Required work » Only the lines with "Industry" in them need to be copied from the listing.

Segment Start: Entries supplied

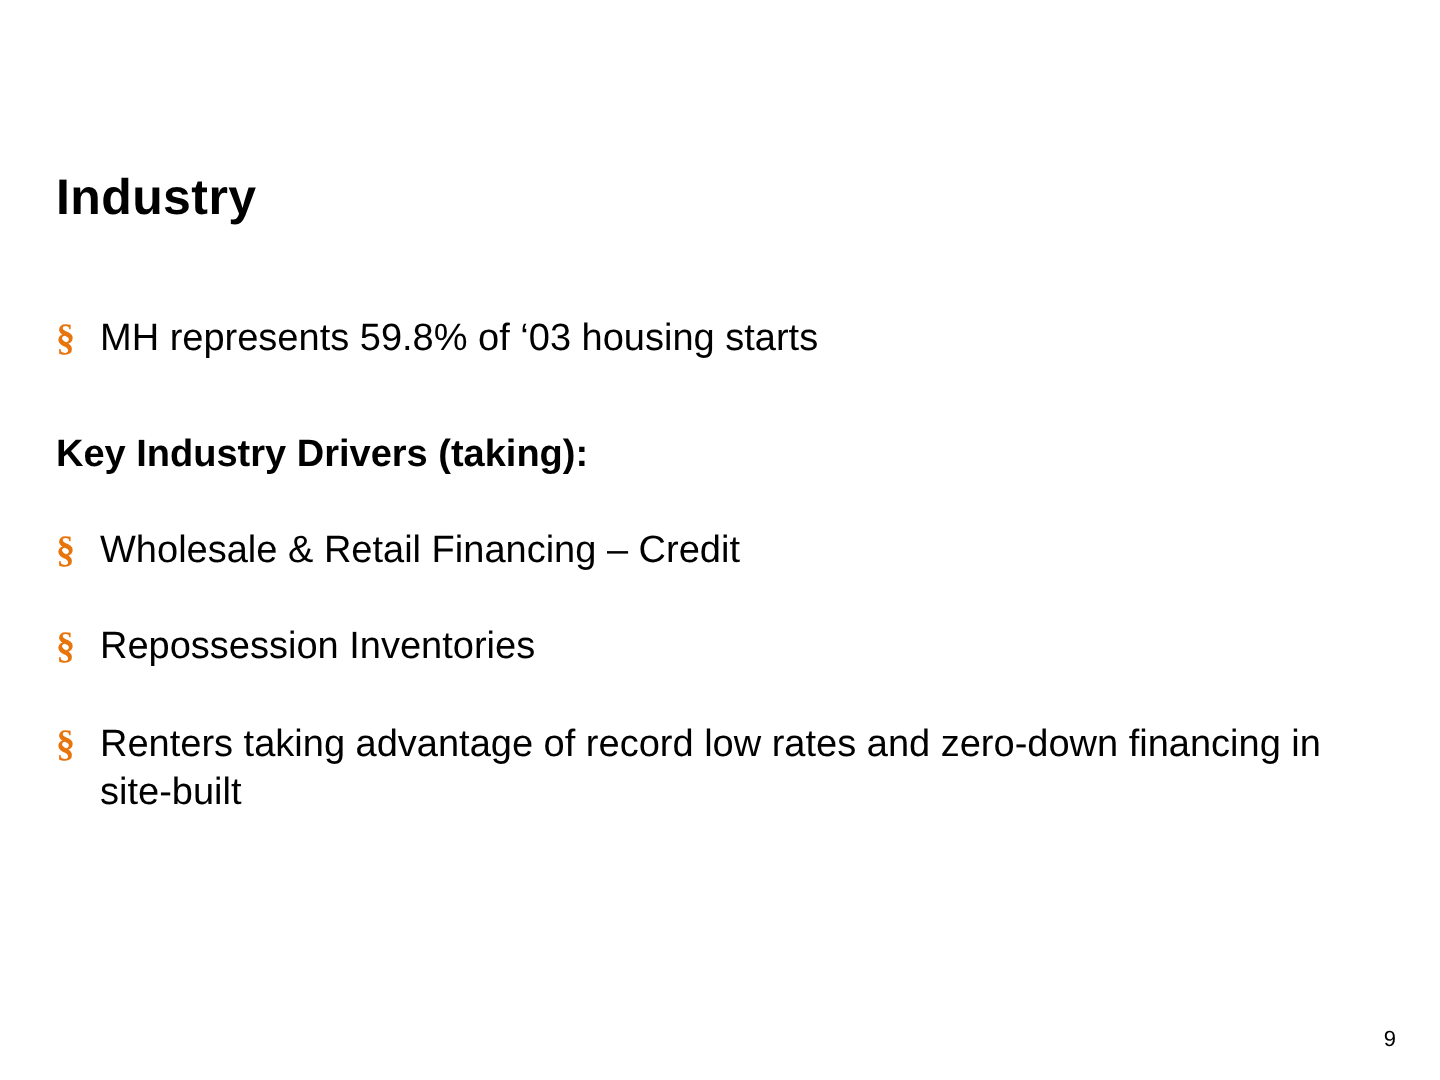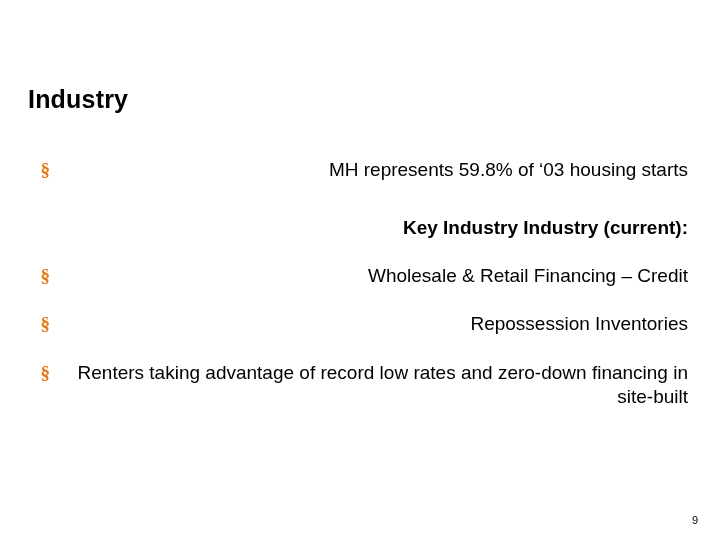--- a/index.html
+++ b/index.html
@@ -19,7 +19,6 @@
     width: 720px;
     height: 540px;
     box-sizing: border-box;
-    text-align: right;
   }
   .slide-title {
     position: absolute;

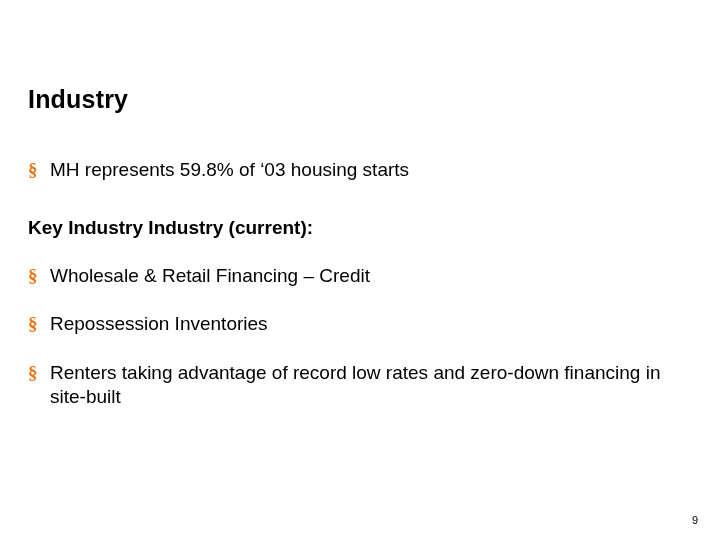--- a/index.html
+++ b/index.html
@@ -94,7 +94,7 @@
 
     <div class="line heading-line no-bullet">
       <span class="bullet-mark">§</span>
-      <span class="line-text heading-indent">Key Industry Industry (current):</span>
+      <span class="line-text heading-indent">Key Industry Drivers (taking):</span>
     </div>
 
     <div class="spacer-1"></div>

Segment End: Entries supplied

Finished task »
-      <span class="line-text heading-indent">Key Industry Industry (current):</span>
+      <span class="line-text heading-indent">Key Industry Drivers (taking):</span>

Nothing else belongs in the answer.